Conventional histomorphometry and fast free of acrylamide clearing tissue (FACT) visualization of sciatic nerve in chicken (Gallus domesticus).

Histomorphometry and use of the fast free of acrylamide clearing tissue (FACT) protocol were studied on the sciatic nerve in chicken (Gallus domesticus). In the first part of the study, the sciatic nerves of 20 chickens of four age groups (7, 14, 26 and 40 days) were studied (n=5 birds per age class). Their sciatic nerve samples were stained with Hematoxylin and Eosin and Masson's trichrome and were histomorphometrically evaluated. In the second part of the study, FACT protocol was applied on the sciatic nerve of a 26 days old chicken. After clearing of 1.00 mm-thick sciatic nerve sections, they were immunolabelled using Hoechst for nuclei staining and recorded by a Z-stack motorized fluorescent microscope. In the conventional histo-morphometry, the epineurium, perineurium and endoneurium were thicker and the nerve bundle diameter was bigger in the left sciatic nerve of chicken of all age groups compared to the right sciatic nerve. On the contrary, the axon diameter and the myelinated nerve fiber diameter were bigger, the myelin sheath was thicker, the nodes of Ranvier intervals were higher and the density of myelinated nerve fibers was also higher in the right sciatic nerve compared to the left one. In conclusion, histomorphometric parameters in the left and right sciatic nerve during chicken growth were significantly different. Furthermore, the FACT protocol could be used for the 3D imaging of the chicken sciatic nerve and its immunostained evaluation.

Introduction

Three-dimensional (3D) imaging of the nervous system has been recently developed to study cellular and extracellular markers in the tissue.[1],[2] However, it requires transparency of the tissue in order to enable the light to penetrate and detect immunolabelled molecules. The phospholipids of the cellular membrane are scattering light in cells, therefor, removal of lipids is necessary to achieve tissues transparency. Several procedures have been developed to process the tissue and convert it into transparent material including methods for the lipid removal those have been developed recently. Furthermore, several techniques have been introduced for 3D imaging of the nervous system such as CLARITY,[3] passive CLARITY,[2] PACT,[4] PARS,[4] SWITCH,[5] FASTClear,[6] and FACT.[7]

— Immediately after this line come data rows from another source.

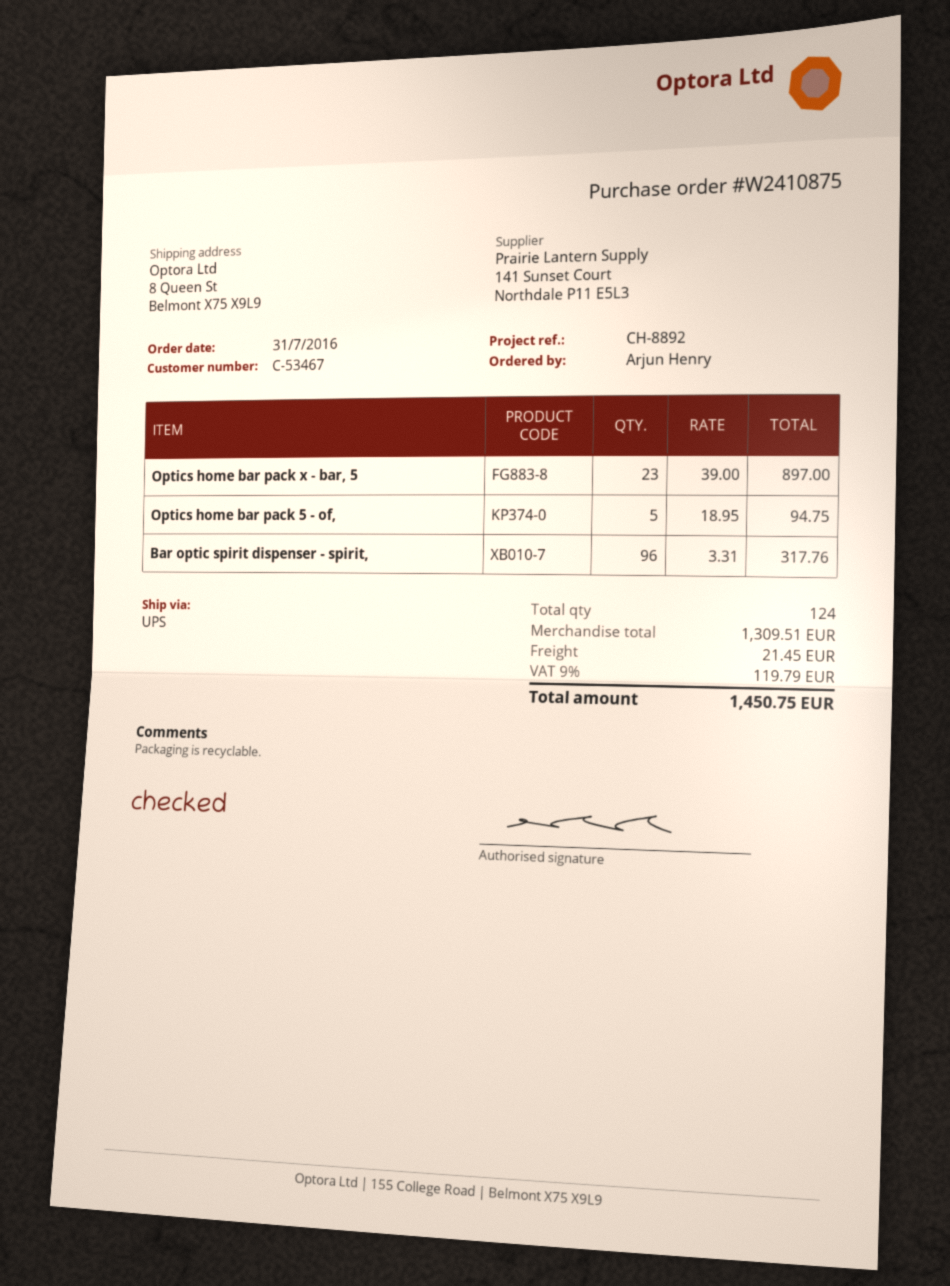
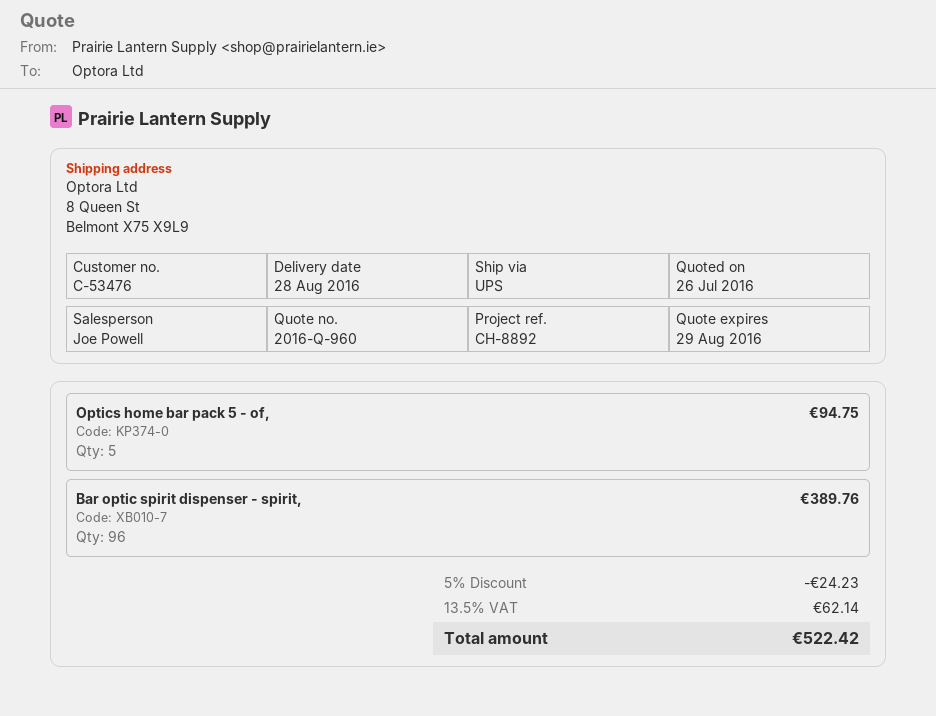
customer number: C-53467 -> C-53476
Optics home bar pack x - bar, 5: 23 for 897.00 -> none
Bar optic spirit dispenser - spirit,: 96 for 317.76 -> 96 for 389.76
discount: none -> 5% = 24.23
shipping: 21.45 -> none
tax: 9% = 119.79 -> 13.5% = 62.14
total: 1450.75 -> 522.42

Sciatic nerve (nervus ischiadicus) is the largest and the longest nerve in the body. The nerve is used as a model for the morphometric study of myelinated and non-myelinated peripheral nerve components. So far, studies on the peripheral nerve in the Wistar rats[8],[9] and the rabbit[10] have been conducted.

Ronchi et al. and Barreiros et al. also used light microscopy for quantitative assessment of normal and regenerated peripheral nerve fibers and morphometric analyses of crushed sciatic nerves.[11],[12] Kemp et al. observed that myelinated nerve fibers were compromised by the normal ageing process, whereas un-myelinated nerve fibers seemed to remain unaltered or, at least, less affected.[13]

Ikeda and Oka analyzed the relationship between motor nerve conduction velocity and morphological changes in regenerating nerve fibers at different times after sciatic nerve transection.[14] Understanding the growth pattern of sciatic nerve in details may help us in the treatment of the sciatic nerve and other peripheral nerve related anomalies and diseases.

Histomorphometric studies have not been conducted on sciatic nerve of the chicken of different ages, yet. Therefore, our aim was to evaluate histomorphometric parameters of the left and right sciatic nerves in chicken of different ages. Furthermore, we introduced FACT protocol for 3D imaging of chicken sciatic nerve.

Materials and Methods

Birds. All experimental procedures on the broiler chickens (Gallus domesticus) were performed according to the instructions of the Animal Care Committee of the Shiraz University (No. tez1295, Date: 14/7/2012).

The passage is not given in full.